--- START ---

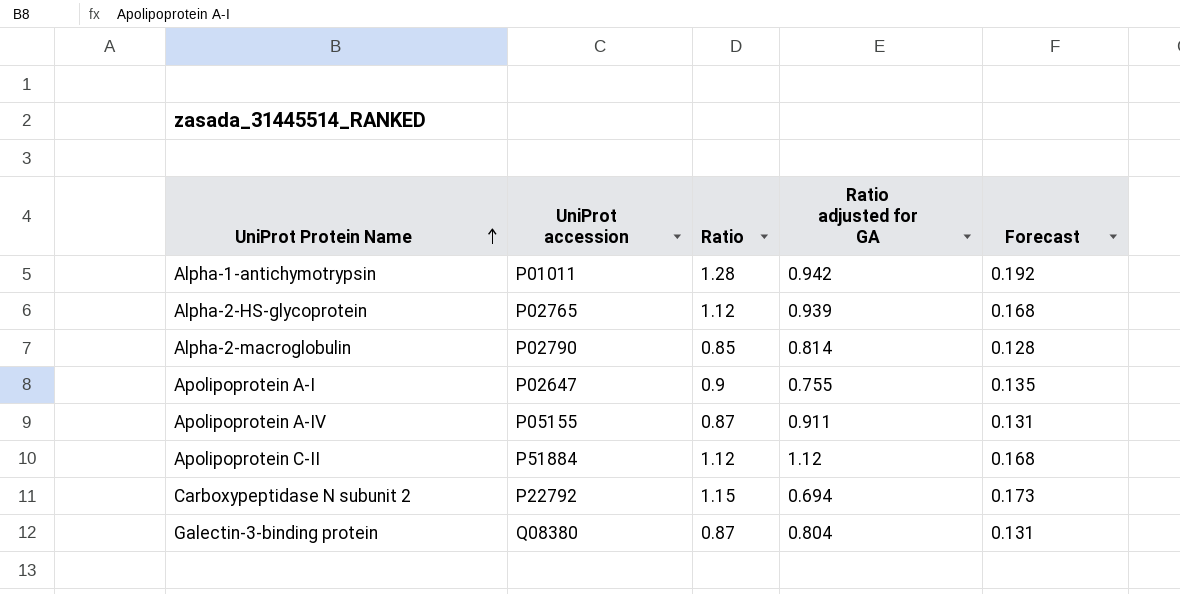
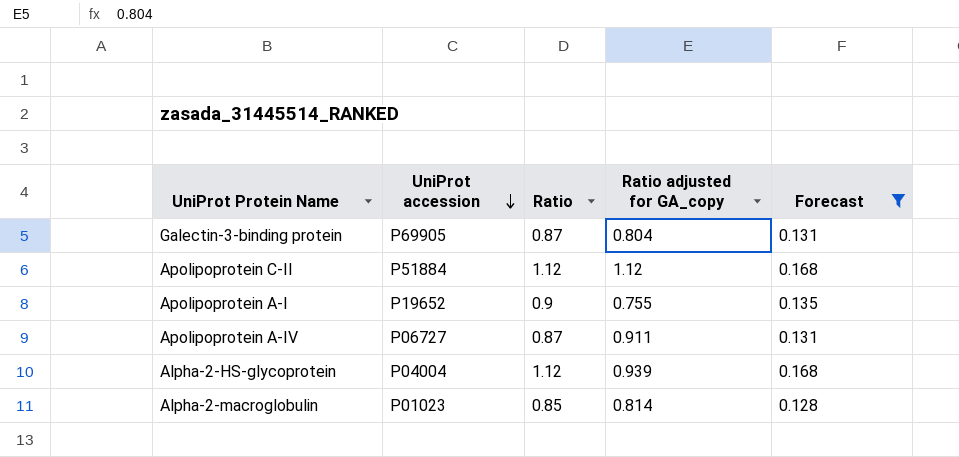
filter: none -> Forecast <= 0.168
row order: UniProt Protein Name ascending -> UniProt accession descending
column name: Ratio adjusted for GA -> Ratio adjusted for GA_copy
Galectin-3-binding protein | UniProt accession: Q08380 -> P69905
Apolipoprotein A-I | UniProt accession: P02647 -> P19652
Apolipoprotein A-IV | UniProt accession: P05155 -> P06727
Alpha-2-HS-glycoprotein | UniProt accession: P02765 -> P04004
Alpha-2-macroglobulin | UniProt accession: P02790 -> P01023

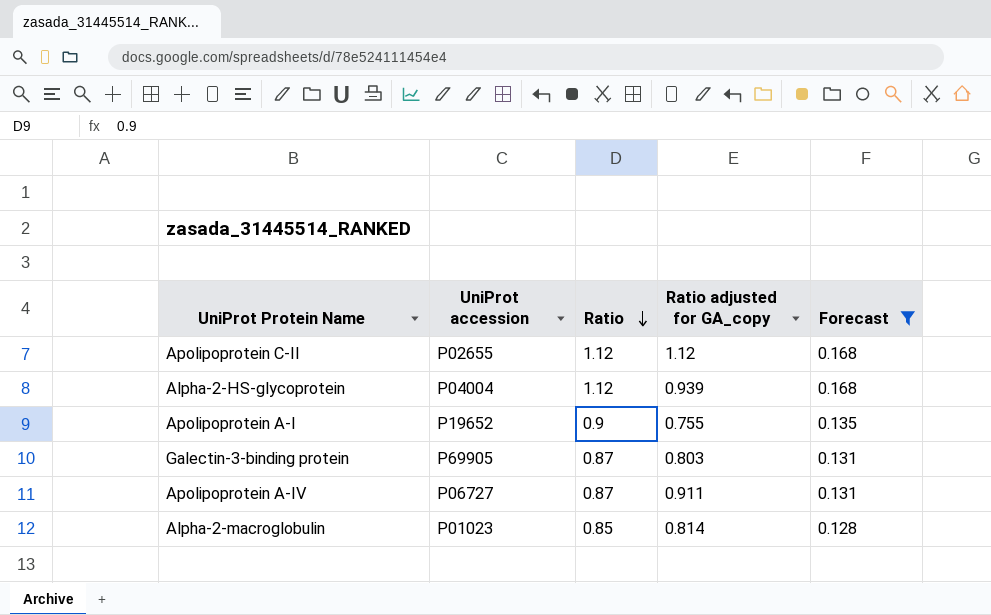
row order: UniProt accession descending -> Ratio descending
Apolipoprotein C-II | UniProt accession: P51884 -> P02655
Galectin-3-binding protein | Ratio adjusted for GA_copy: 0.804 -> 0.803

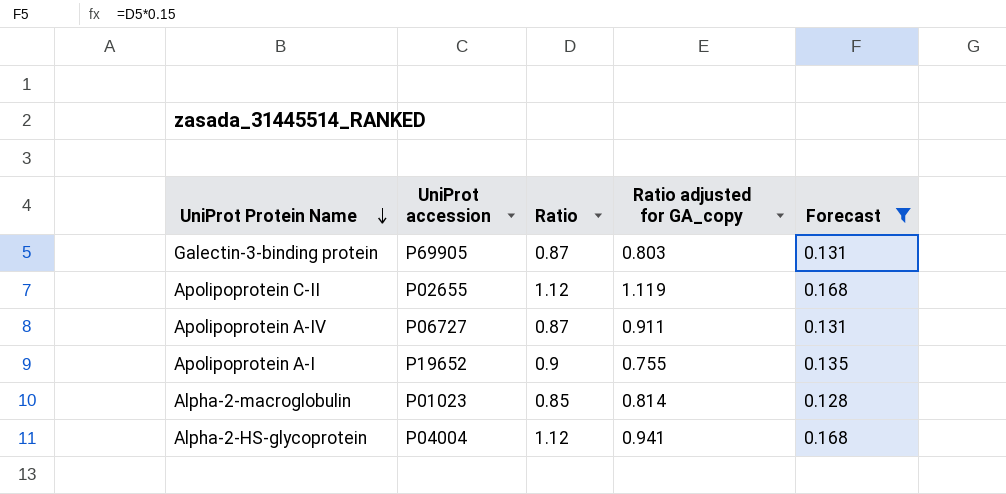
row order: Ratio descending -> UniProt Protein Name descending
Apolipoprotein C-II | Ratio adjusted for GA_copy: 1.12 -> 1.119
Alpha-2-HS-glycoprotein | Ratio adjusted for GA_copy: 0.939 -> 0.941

--- END ---
--- START ---

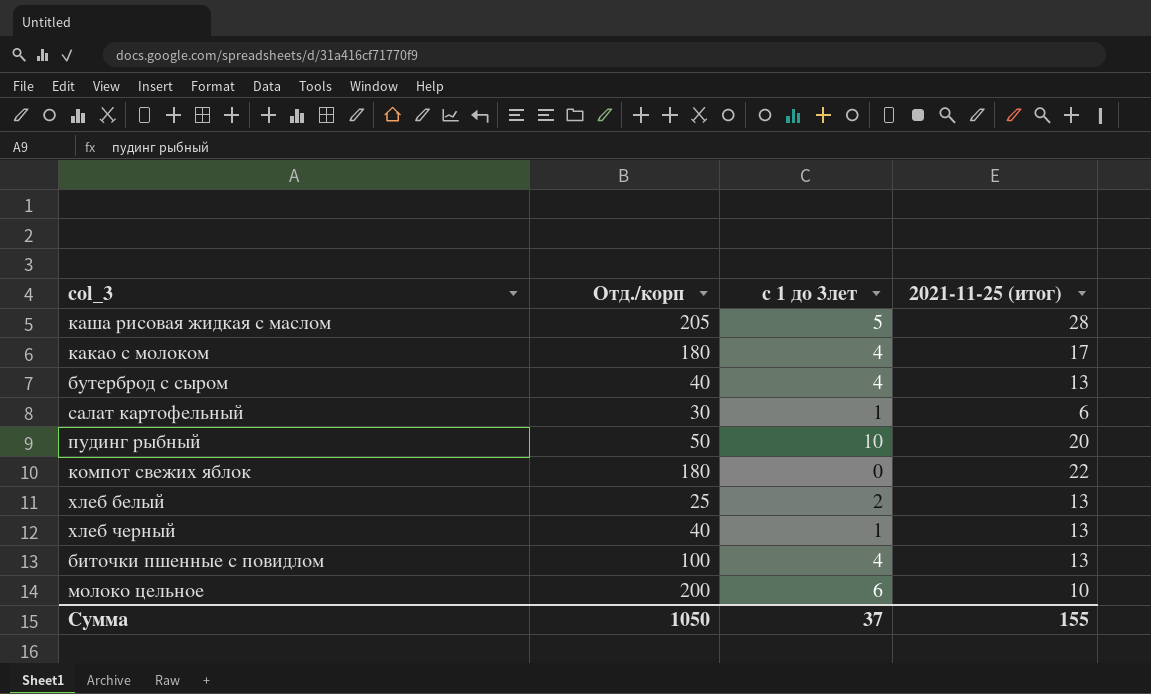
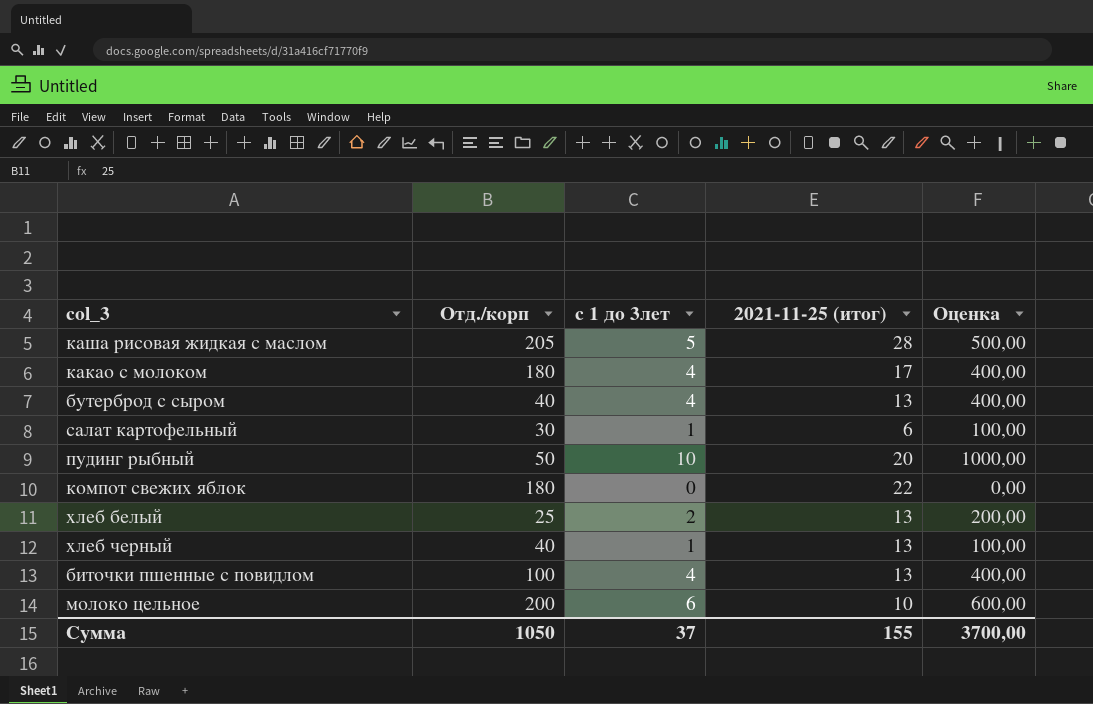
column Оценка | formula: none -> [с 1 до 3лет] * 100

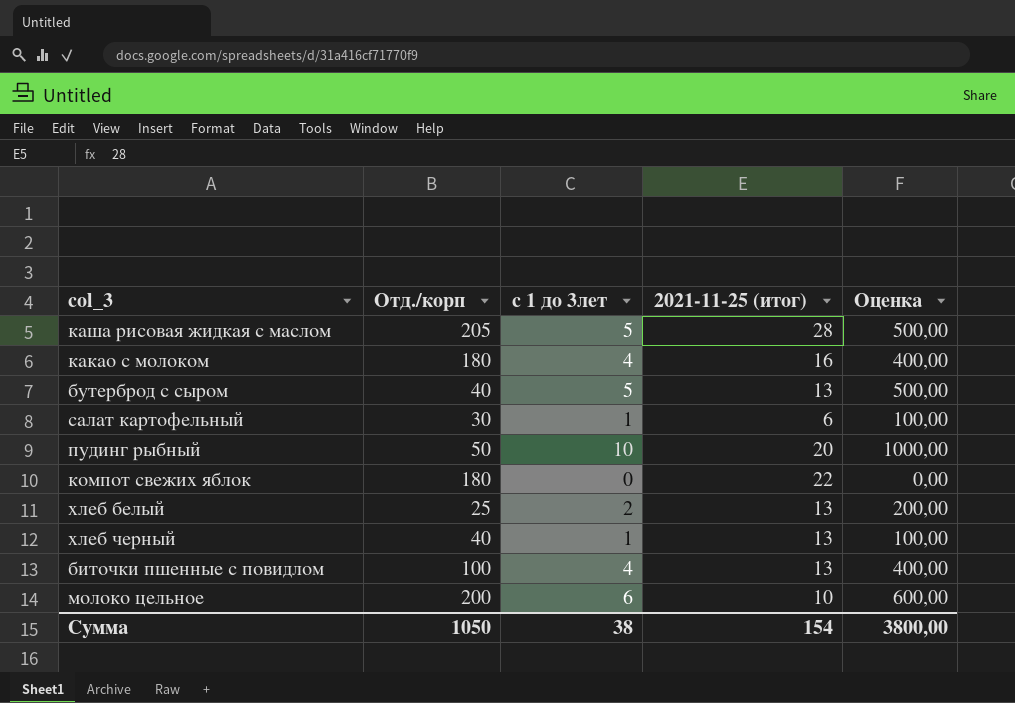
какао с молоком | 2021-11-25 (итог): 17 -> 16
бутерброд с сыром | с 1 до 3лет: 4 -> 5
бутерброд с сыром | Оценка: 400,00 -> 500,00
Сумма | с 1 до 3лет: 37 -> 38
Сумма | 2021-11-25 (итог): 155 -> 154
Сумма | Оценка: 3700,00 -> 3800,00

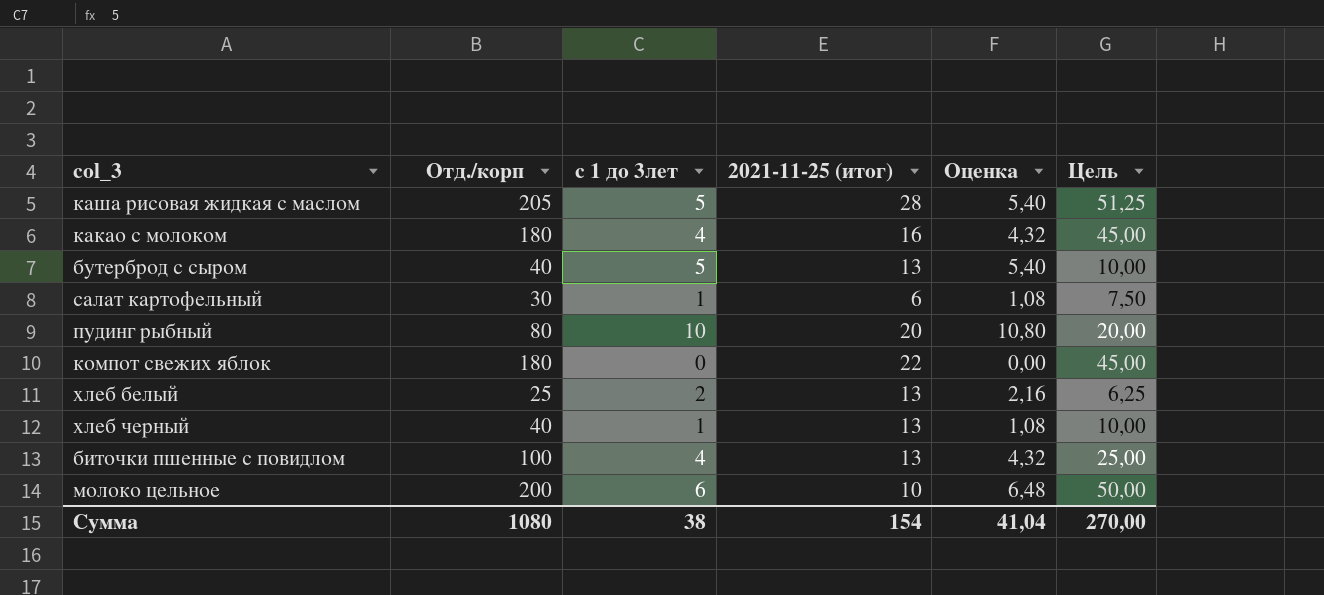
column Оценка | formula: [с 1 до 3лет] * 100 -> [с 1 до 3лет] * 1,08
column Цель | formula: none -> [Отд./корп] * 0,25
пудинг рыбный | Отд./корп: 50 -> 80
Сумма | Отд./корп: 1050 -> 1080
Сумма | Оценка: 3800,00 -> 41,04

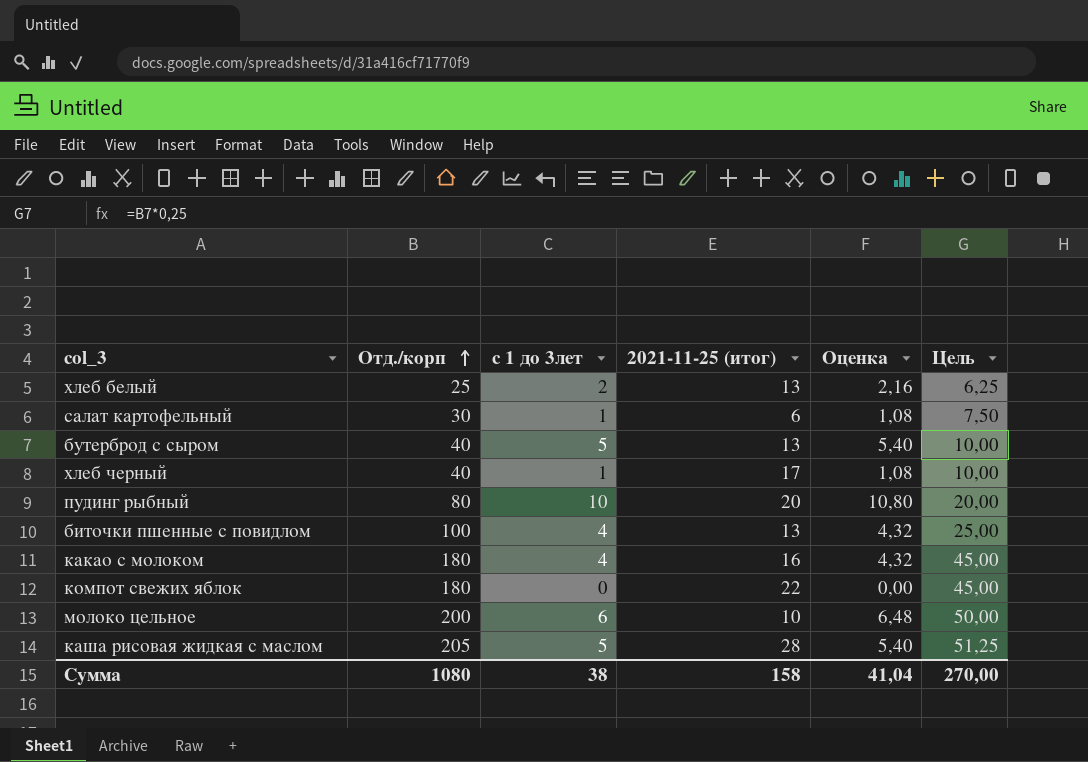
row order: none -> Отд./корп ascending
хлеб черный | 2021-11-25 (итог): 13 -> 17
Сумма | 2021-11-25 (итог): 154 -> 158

--- END ---

§ Problem description
Return exactly the part of the listing above that opens with the line containing "Сумма | Оценка: 3700,00 -> 3800,00" and closes with the line containing "Сумма | 2021-11-25 (итог): 154 -> 158". Pictures stay out.

§ Response box
Сумма | Оценка: 3700,00 -> 3800,00

column Оценка | formula: [с 1 до 3лет] * 100 -> [с 1 до 3лет] * 1,08
column Цель | formula: none -> [Отд./корп] * 0,25
пудинг рыбный | Отд./корп: 50 -> 80
Сумма | Отд./корп: 1050 -> 1080
Сумма | Оценка: 3800,00 -> 41,04

row order: none -> Отд./корп ascending
хлеб черный | 2021-11-25 (итог): 13 -> 17
Сумма | 2021-11-25 (итог): 154 -> 158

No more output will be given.